For the past 4 years, I’ve worked with people from over 150 nations, colleagues, or customers, each of them “crashing” into each other in one of the busiest airports in the world. One of the biggest challenges I have faced is being patient when people are ruthless, aggressive, demanding, and lacking common sense and emotion.
“Just do your job. You’re not paid to talk this much.”
“You don’t know who I am?”
Sometimes I even feel like my name has changed to “Excuseeee meee!”
But one thing I have learned is that in most cases people aren’t angry with me but are angry at themselves. Their demanding attitude shows a sense of lack in their own life, their rage is a result of deep rooted frustration.
Understand that their behavior towards you speaks nothing about who you are, but everything about who they are.
2. Have expectations but assume that you might be disappointed.
Are expectations good or bad? I guess they just are. I feel them wrapped around our needs, system of beliefs, and desires. It is just like saying that we should never fall in love because we will end up suffering.
Have expectations from yourself, and from people around you. That makes you a human, with emotion, with dreams about the future. Not always expectations are serving us but we need to assume that not everyone will react to situations as we do.
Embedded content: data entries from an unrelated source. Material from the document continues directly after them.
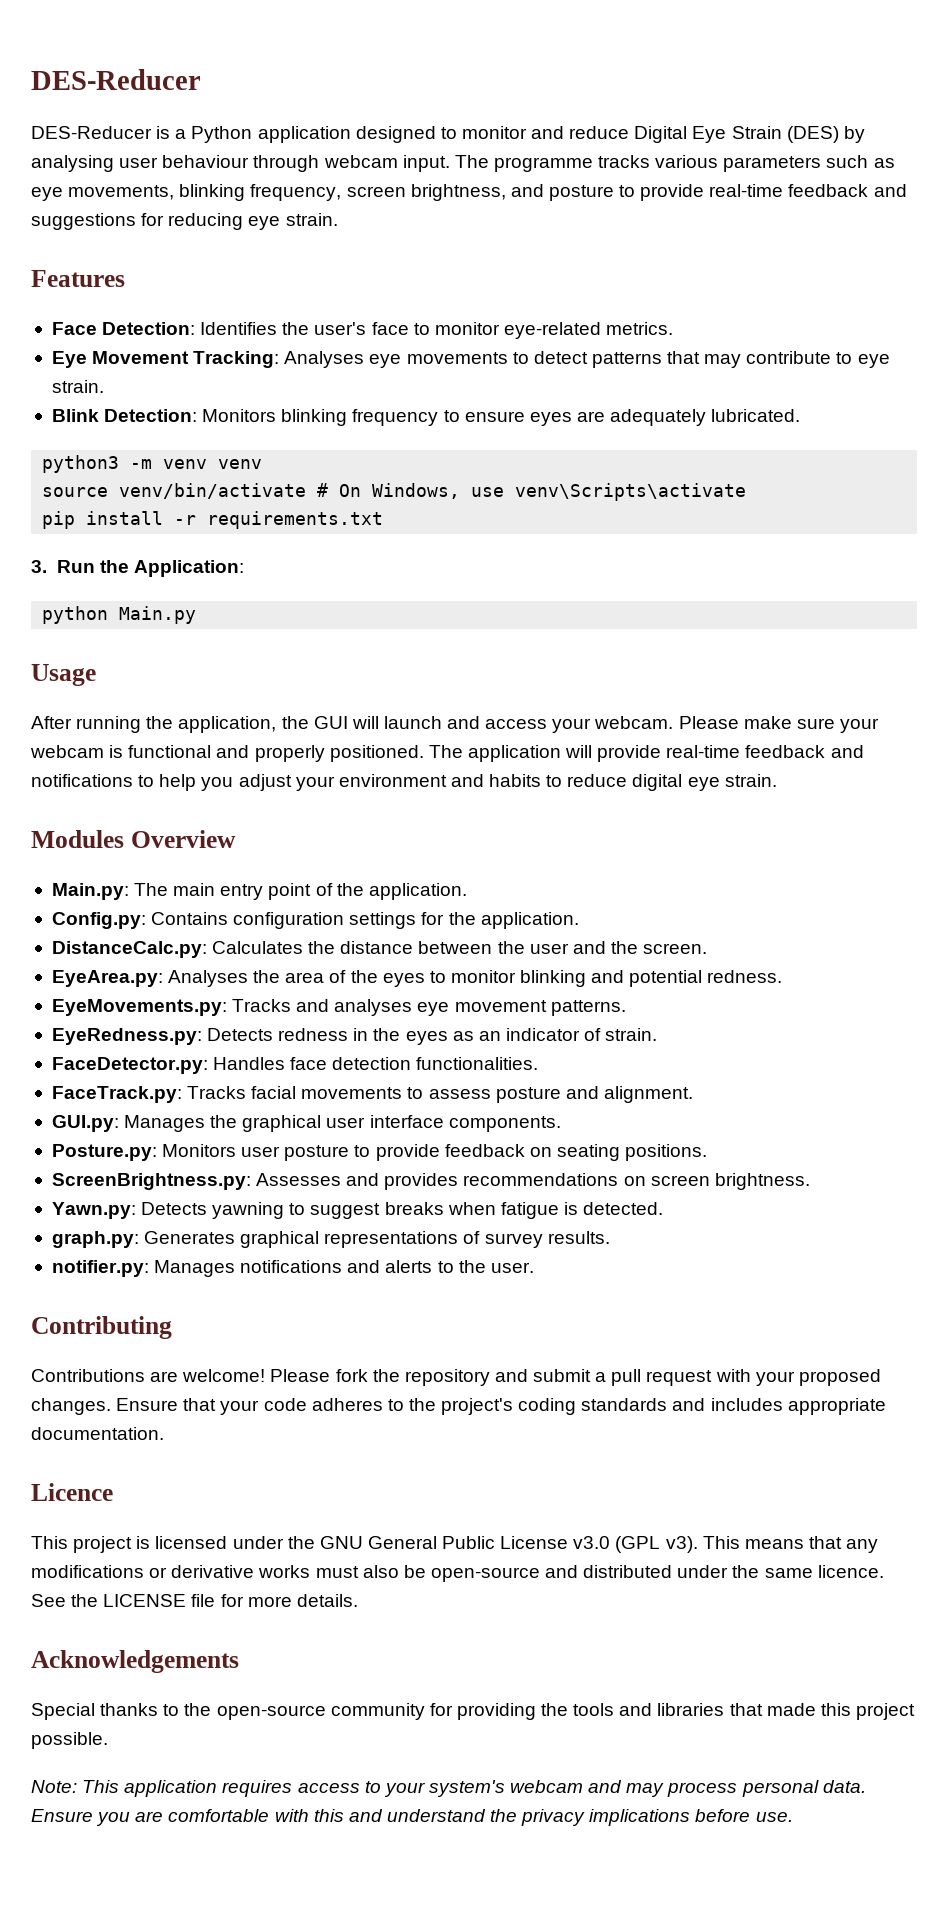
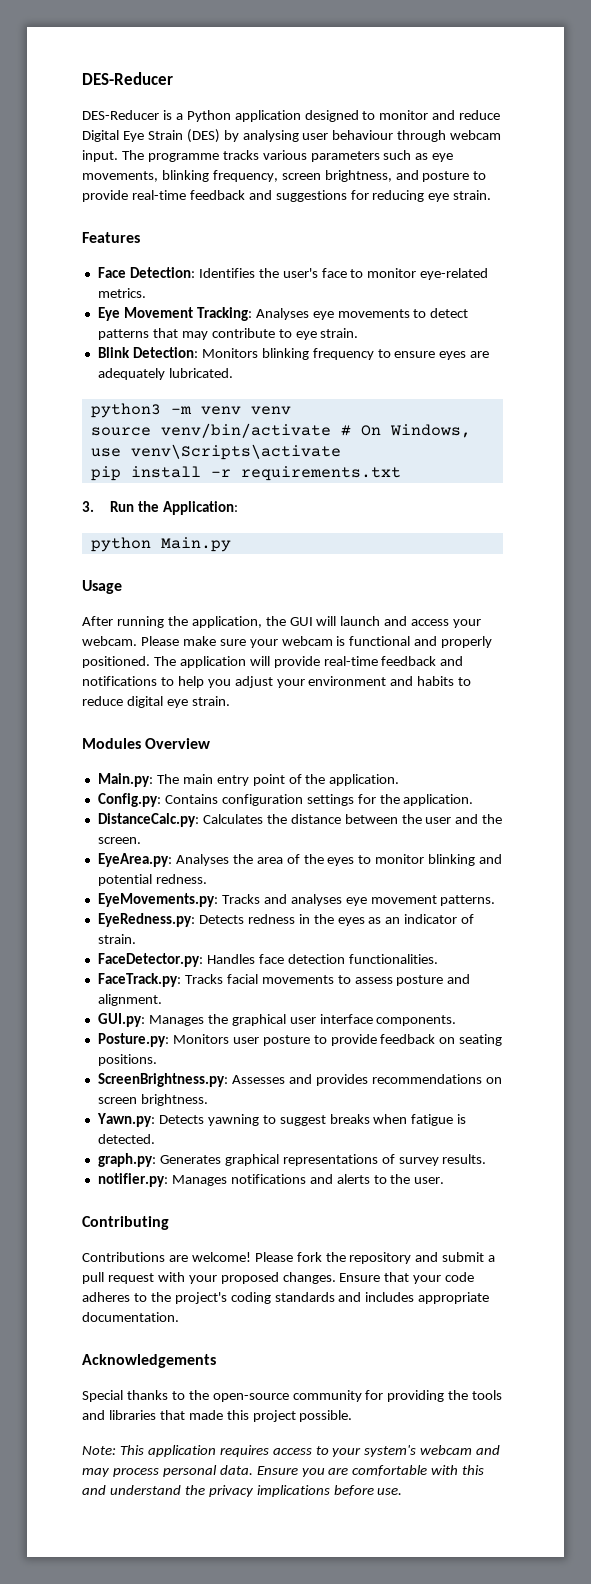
- Licence
- This project is licensed under the GNU General Public License v3.0 (GPL v3). This means that any modifications or derivative works must also be open-source and distributed under the same licence. See the LICENSE file for more details.

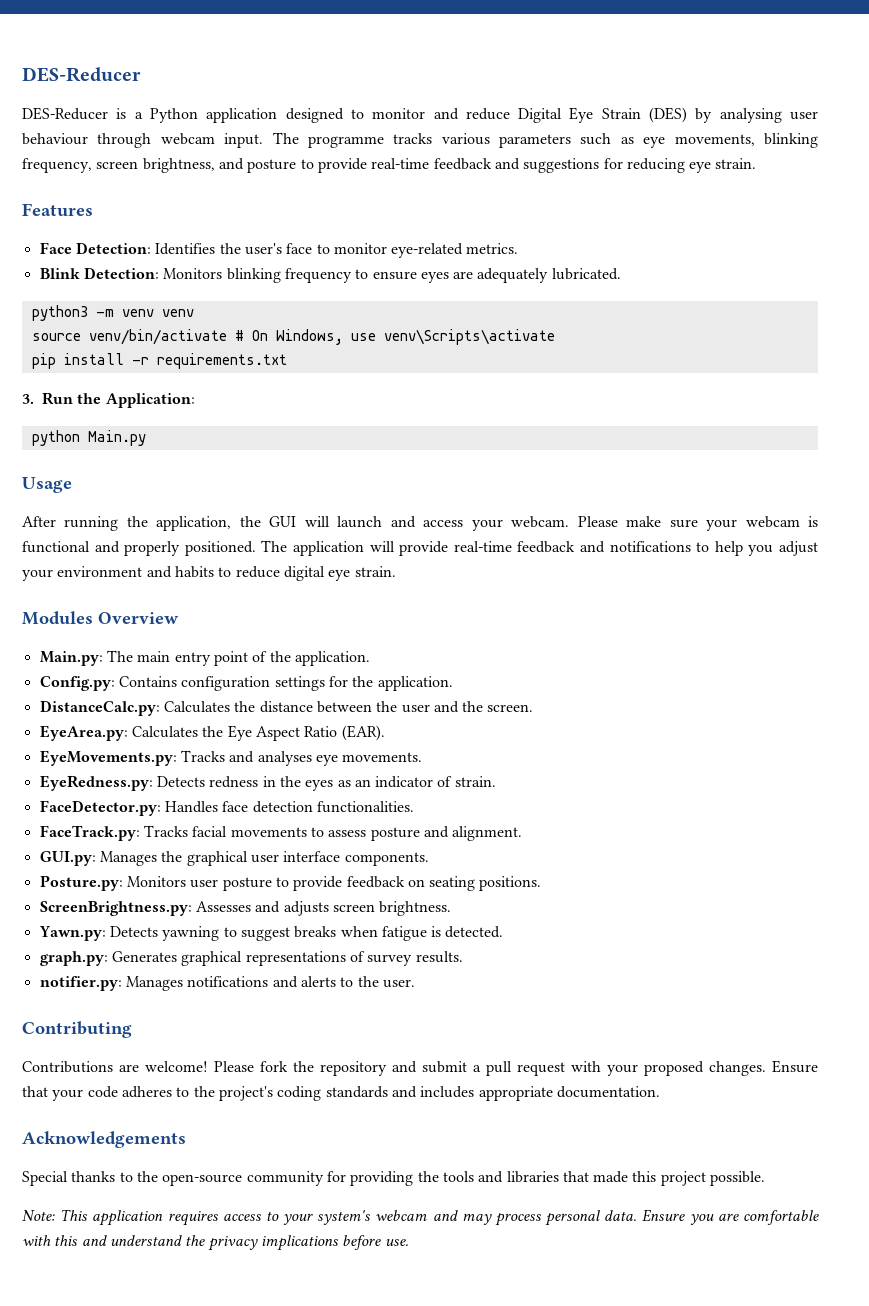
- Eye Movement Tracking: Analyses eye movements to detect patterns that may contribute to eye strain.
- EyeArea.py: Analyses the area of the eyes to monitor blinking and potential redness.
+ EyeArea.py: Calculates the Eye Aspect Ratio (EAR).
- EyeMovements.py: Tracks and analyses eye movement patterns.
+ EyeMovements.py: Tracks and analyses eye movements.
- ScreenBrightness.py: Assesses and provides recommendations on screen brightness.
+ ScreenBrightness.py: Assesses and adjusts screen brightness.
Expect anything to be lived, and wonder and any pain. None of them is bad, both having the purpose of growing you into a marvelous human being.
3. Stop thinking that resisting pain, negative self-talk and anxiety makes you a stronger individual.
We are manipulated by the idea that to be socially accepted we need to be always happy, and cheerful, with a positive attitude and a will to entertain our audience any time of the day, regardless of the emotions that run through our body.
I say allow yourself the grief of losing, the pain you feel when something goes wrong. Let it flow through you and accept it as an essential part of your life. No need to explain to people why today you are not smiling, why you don’t burst with joy and sustain their chat.
You are for yourself and you know that whatever you resist persists. You have no right to be mean, but you have all the right to be upset.
4. Treat yourself as you would treat a 5-year-old.
With patience. With understanding. Nurturing your soul and body. For Heaven’s sake, you’re all you’ve got!
5. Learn to appreciate solitude.
It may feel like a void at times, but it is a place where you learn a lot about yourself. And about the relationships, you have with others.
Solitude can mean awareness, and introspection and it can be felt as a place where your soul finally escapes the constant, tiring murmur of the world. A place with infinite possibilities where you can work on your craft, challenge yourself to be creative, and teach your mind how to lean on itself.